# What is required:
An exact copy of the entries below is the expected answer.
**** Data for review
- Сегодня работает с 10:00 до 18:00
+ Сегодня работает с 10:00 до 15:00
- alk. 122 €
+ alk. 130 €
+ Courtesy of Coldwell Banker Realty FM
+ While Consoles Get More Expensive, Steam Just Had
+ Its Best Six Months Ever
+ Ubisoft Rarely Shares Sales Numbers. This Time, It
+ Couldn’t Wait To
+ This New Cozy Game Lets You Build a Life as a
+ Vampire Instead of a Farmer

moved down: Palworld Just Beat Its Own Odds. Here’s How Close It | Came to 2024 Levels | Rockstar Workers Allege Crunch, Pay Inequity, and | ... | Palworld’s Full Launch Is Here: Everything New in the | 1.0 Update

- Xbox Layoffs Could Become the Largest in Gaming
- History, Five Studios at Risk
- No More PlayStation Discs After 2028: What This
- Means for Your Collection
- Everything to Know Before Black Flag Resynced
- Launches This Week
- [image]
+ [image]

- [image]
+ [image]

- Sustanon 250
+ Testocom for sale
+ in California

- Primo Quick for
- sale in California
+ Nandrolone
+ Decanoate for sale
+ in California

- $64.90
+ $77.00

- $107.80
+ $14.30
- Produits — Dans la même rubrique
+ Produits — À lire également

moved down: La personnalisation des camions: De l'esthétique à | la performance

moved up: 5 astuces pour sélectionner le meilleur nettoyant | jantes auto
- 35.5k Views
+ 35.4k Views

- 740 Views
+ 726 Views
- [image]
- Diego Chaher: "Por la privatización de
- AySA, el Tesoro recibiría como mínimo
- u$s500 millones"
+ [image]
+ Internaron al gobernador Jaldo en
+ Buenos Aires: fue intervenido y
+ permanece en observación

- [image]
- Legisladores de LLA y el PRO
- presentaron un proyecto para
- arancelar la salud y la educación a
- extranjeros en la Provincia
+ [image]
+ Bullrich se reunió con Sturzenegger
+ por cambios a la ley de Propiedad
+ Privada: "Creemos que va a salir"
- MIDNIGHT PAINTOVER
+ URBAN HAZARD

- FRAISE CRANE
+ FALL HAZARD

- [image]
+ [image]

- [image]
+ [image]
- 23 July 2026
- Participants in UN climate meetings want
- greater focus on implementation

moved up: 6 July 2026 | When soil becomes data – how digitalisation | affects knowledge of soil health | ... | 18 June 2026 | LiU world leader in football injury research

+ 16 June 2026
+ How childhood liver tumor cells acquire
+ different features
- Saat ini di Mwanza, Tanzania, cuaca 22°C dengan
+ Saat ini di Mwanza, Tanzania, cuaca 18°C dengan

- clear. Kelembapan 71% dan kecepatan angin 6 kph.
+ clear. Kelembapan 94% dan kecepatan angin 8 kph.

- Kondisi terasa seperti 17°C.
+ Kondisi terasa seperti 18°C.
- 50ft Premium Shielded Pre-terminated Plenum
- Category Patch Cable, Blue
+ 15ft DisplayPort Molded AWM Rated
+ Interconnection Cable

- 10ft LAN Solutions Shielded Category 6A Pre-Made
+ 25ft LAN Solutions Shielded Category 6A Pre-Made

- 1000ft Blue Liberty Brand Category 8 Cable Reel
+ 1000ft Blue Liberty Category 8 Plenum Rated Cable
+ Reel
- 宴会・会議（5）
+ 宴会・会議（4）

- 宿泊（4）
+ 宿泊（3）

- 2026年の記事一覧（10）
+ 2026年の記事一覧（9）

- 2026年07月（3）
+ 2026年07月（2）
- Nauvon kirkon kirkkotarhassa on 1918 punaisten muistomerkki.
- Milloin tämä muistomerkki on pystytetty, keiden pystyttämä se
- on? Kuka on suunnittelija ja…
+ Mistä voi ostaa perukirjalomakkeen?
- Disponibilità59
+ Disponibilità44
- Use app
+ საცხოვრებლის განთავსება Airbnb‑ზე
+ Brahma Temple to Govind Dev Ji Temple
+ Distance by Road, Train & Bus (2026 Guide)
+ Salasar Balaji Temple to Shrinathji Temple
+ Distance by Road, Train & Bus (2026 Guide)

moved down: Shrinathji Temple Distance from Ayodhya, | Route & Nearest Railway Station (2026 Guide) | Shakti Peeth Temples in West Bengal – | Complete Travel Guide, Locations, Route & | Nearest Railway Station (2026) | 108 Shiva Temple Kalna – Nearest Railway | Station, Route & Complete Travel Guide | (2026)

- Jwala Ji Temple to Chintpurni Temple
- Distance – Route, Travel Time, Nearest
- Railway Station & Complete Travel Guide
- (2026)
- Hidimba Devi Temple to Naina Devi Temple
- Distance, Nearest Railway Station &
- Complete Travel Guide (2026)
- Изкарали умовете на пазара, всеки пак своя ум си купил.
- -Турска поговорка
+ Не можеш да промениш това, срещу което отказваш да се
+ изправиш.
********
# Expected answer:
- Сегодня работает с 10:00 до 18:00
+ Сегодня работает с 10:00 до 15:00
- alk. 122 €
+ alk. 130 €
+ Courtesy of Coldwell Banker Realty FM
+ While Consoles Get More Expensive, Steam Just Had
+ Its Best Six Months Ever
+ Ubisoft Rarely Shares Sales Numbers. This Time, It
+ Couldn’t Wait To
+ This New Cozy Game Lets You Build a Life as a
+ Vampire Instead of a Farmer

moved down: Palworld Just Beat Its Own Odds. Here’s How Close It | Came to 2024 Levels | Rockstar Workers Allege Crunch, Pay Inequity, and | ... | Palworld’s Full Launch Is Here: Everything New in the | 1.0 Update

- Xbox Layoffs Could Become the Largest in Gaming
- History, Five Studios at Risk
- No More PlayStation Discs After 2028: What This
- Means for Your Collection
- Everything to Know Before Black Flag Resynced
- Launches This Week
- [image]
+ [image]

- [image]
+ [image]

- Sustanon 250
+ Testocom for sale
+ in California

- Primo Quick for
- sale in California
+ Nandrolone
+ Decanoate for sale
+ in California

- $64.90
+ $77.00

- $107.80
+ $14.30
- Produits — Dans la même rubrique
+ Produits — À lire également

moved down: La personnalisation des camions: De l'esthétique à | la performance

moved up: 5 astuces pour sélectionner le meilleur nettoyant | jantes auto
- 35.5k Views
+ 35.4k Views

- 740 Views
+ 726 Views
- [image]
- Diego Chaher: "Por la privatización de
- AySA, el Tesoro recibiría como mínimo
- u$s500 millones"
+ [image]
+ Internaron al gobernador Jaldo en
+ Buenos Aires: fue intervenido y
+ permanece en observación

- [image]
- Legisladores de LLA y el PRO
- presentaron un proyecto para
- arancelar la salud y la educación a
- extranjeros en la Provincia
+ [image]
+ Bullrich se reunió con Sturzenegger
+ por cambios a la ley de Propiedad
+ Privada: "Creemos que va a salir"
- MIDNIGHT PAINTOVER
+ URBAN HAZARD

- FRAISE CRANE
+ FALL HAZARD

- [image]
+ [image]

- [image]
+ [image]
- 23 July 2026
- Participants in UN climate meetings want
- greater focus on implementation

moved up: 6 July 2026 | When soil becomes data – how digitalisation | affects knowledge of soil health | ... | 18 June 2026 | LiU world leader in football injury research

+ 16 June 2026
+ How childhood liver tumor cells acquire
+ different features
- Saat ini di Mwanza, Tanzania, cuaca 22°C dengan
+ Saat ini di Mwanza, Tanzania, cuaca 18°C dengan

- clear. Kelembapan 71% dan kecepatan angin 6 kph.
+ clear. Kelembapan 94% dan kecepatan angin 8 kph.

- Kondisi terasa seperti 17°C.
+ Kondisi terasa seperti 18°C.
- 50ft Premium Shielded Pre-terminated Plenum
- Category Patch Cable, Blue
+ 15ft DisplayPort Molded AWM Rated
+ Interconnection Cable

- 10ft LAN Solutions Shielded Category 6A Pre-Made
+ 25ft LAN Solutions Shielded Category 6A Pre-Made

- 1000ft Blue Liberty Brand Category 8 Cable Reel
+ 1000ft Blue Liberty Category 8 Plenum Rated Cable
+ Reel
- 宴会・会議（5）
+ 宴会・会議（4）

- 宿泊（4）
+ 宿泊（3）

- 2026年の記事一覧（10）
+ 2026年の記事一覧（9）

- 2026年07月（3）
+ 2026年07月（2）
- Nauvon kirkon kirkkotarhassa on 1918 punaisten muistomerkki.
- Milloin tämä muistomerkki on pystytetty, keiden pystyttämä se
- on? Kuka on suunnittelija ja…
+ Mistä voi ostaa perukirjalomakkeen?
- Disponibilità59
+ Disponibilità44
- Use app
+ საცხოვრებლის განთავსება Airbnb‑ზე
+ Brahma Temple to Govind Dev Ji Temple
+ Distance by Road, Train & Bus (2026 Guide)
+ Salasar Balaji Temple to Shrinathji Temple
+ Distance by Road, Train & Bus (2026 Guide)

moved down: Shrinathji Temple Distance from Ayodhya, | Route & Nearest Railway Station (2026 Guide) | Shakti Peeth Temples in West Bengal – | Complete Travel Guide, Locations, Route & | Nearest Railway Station (2026) | 108 Shiva Temple Kalna – Nearest Railway | Station, Route & Complete Travel Guide | (2026)

- Jwala Ji Temple to Chintpurni Temple
- Distance – Route, Travel Time, Nearest
- Railway Station & Complete Travel Guide
- (2026)
- Hidimba Devi Temple to Naina Devi Temple
- Distance, Nearest Railway Station &
- Complete Travel Guide (2026)
- Изкарали умовете на пазара, всеки пак своя ум си купил.
- -Турска поговорка
+ Не можеш да промениш това, срещу което отказваш да се
+ изправиш.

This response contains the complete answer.